--- START ---

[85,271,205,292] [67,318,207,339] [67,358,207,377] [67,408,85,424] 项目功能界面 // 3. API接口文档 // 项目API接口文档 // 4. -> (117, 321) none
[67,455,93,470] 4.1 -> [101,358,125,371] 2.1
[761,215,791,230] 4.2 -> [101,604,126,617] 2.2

--- END ---
--- START ---

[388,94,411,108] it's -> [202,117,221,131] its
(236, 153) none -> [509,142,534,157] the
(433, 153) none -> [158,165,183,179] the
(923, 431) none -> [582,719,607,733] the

--- END ---

Activity -
Locate the lines above that hold the word "none". Show every one of them.

Task solution -
[85,271,205,292] [67,318,207,339] [67,358,207,377] [67,408,85,424] 项目功能界面 // 3. API接口文档 // 项目API接口文档 // 4. -> (117, 321) none
(236, 153) none -> [509,142,534,157] the
(433, 153) none -> [158,165,183,179] the
(923, 431) none -> [582,719,607,733] the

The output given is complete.